Modeling and simulation of low-frequency noise in nano devices: stochastically correct and carefully crafted numerical techniques

Abstract

Defects or traps in semiconductors and nano devices that randomly capture and emit charge carriers result in low-frequency noise, such as burst and 1/f noise, which are important concerns in the design of both analog and digital circuits. The capture and emission rates of these traps are functions of the time-varying voltages across the device, resulting in nonstationary noise characteristics. Modeling of low-frequency, nonstationary noise in circuit simulators is a long-standing open problem. It has been realized that the low-frequency noise models in circuit simulators were the culprits that produced erroneous noise performance results for circuits under strongly time-varying bias conditions. In this paper, we present two fully nonstationary models for traps, a fine-grained Markov chain model and a coarse-grained Langevin model based on similar models for ion channels in neurons. The nonstationary trap models we present subsume and unify all of the work that has been done recently in the device modeling and circuit design literature on modeling nonstationary trap noise.

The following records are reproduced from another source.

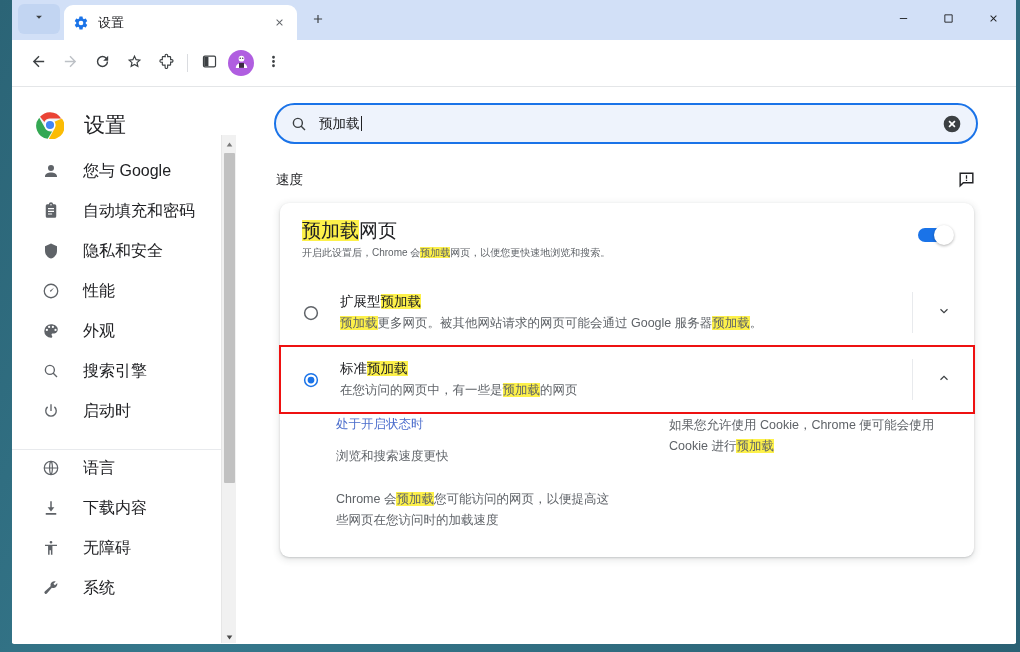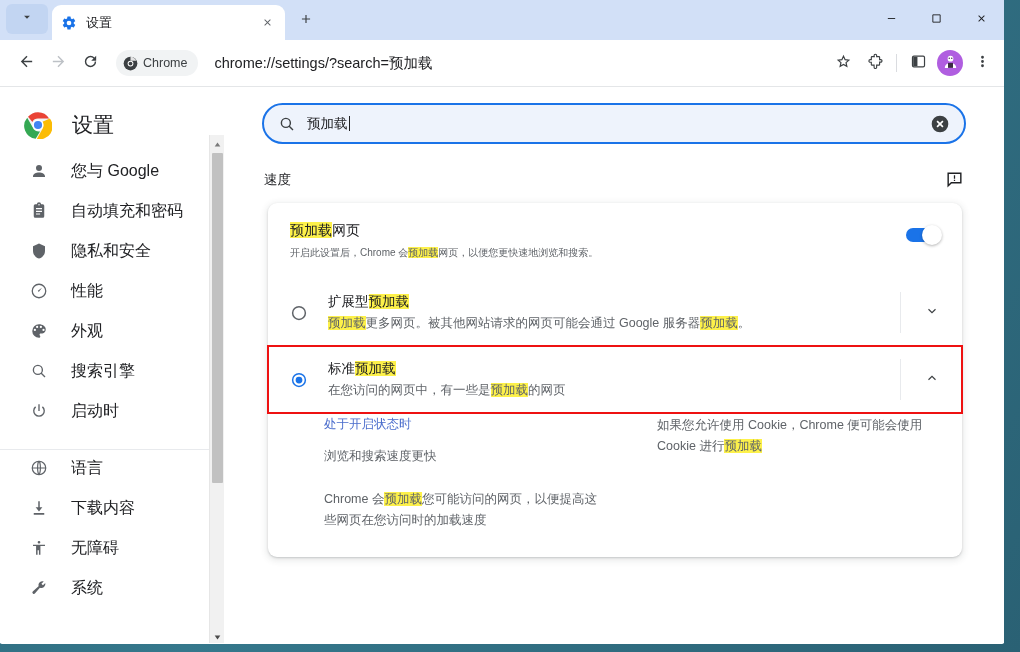"设置" #window { left: 0 -> 12px }
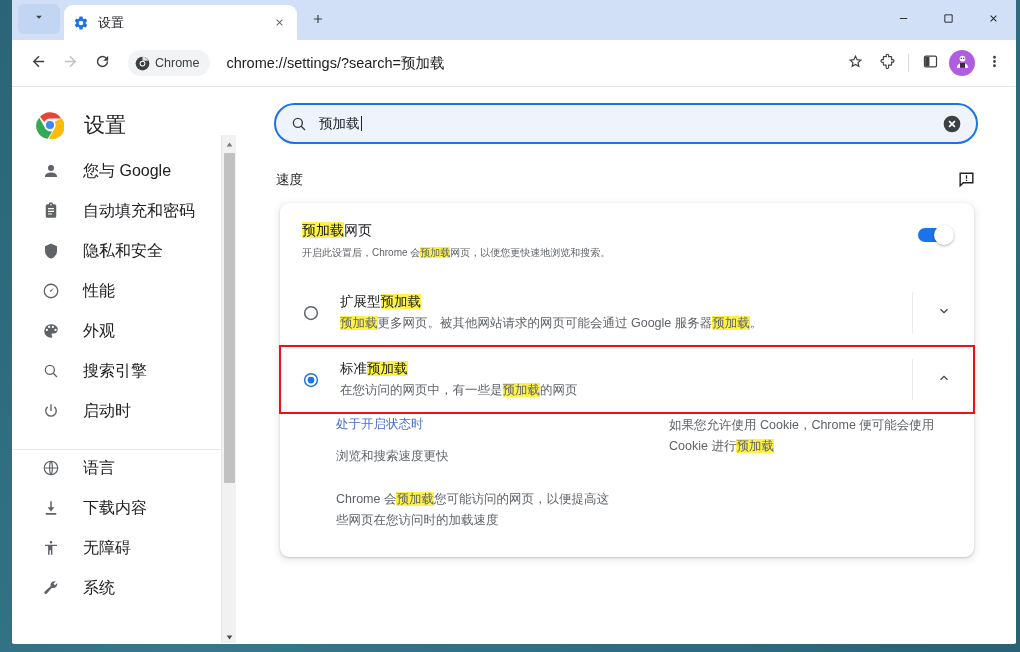"Chrome" div.omnibox { html: <div> <div> <span> <svg> <circle></circle> <circle></circle> <circle></circle> <path></path> </svg> </span> <span>Chrome</span> </div> <div>chrome://settings/?search=预加载</div> </div> -> none }
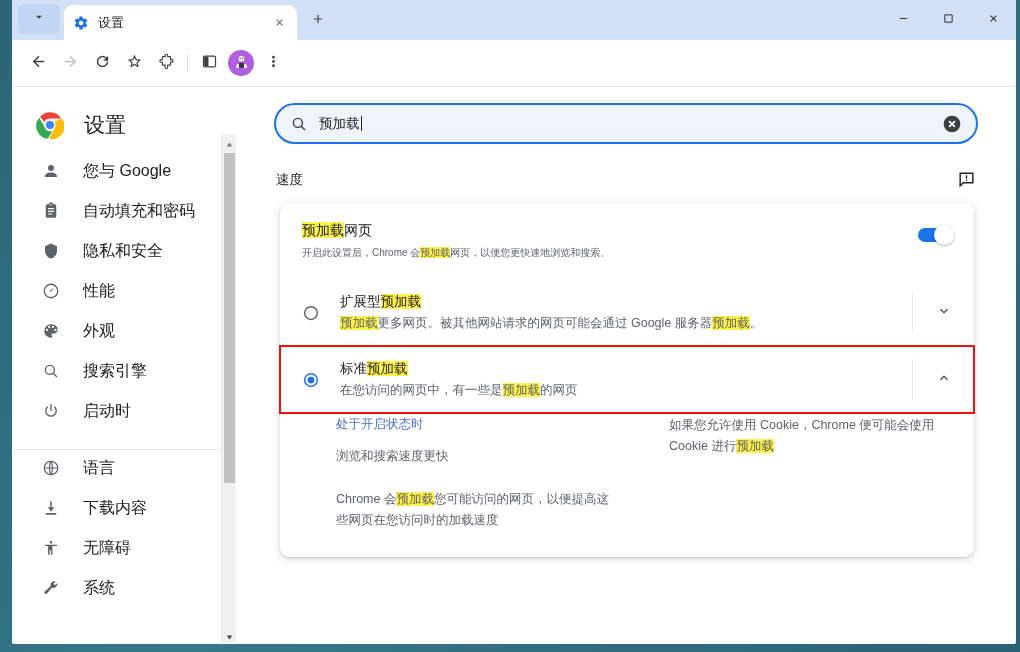"预加载网页" .ct-title { font-size: 14px -> 19px }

We provide a detailed explication of these models with regard to their stochastic properties and develop carefully crafted circuit simulation techniques that are stochastically correct. We have implemented the proposed techniques in a MATLAB-based circuit simulator, by expanding the industry standard compact MOSFET model PSP to include a nonstationary description of oxide traps. We present results obtained by this extended model and the proposed simulation techniques for the low-frequency noise characterization of a common source amplifier and the phase jitter of a ring oscillator.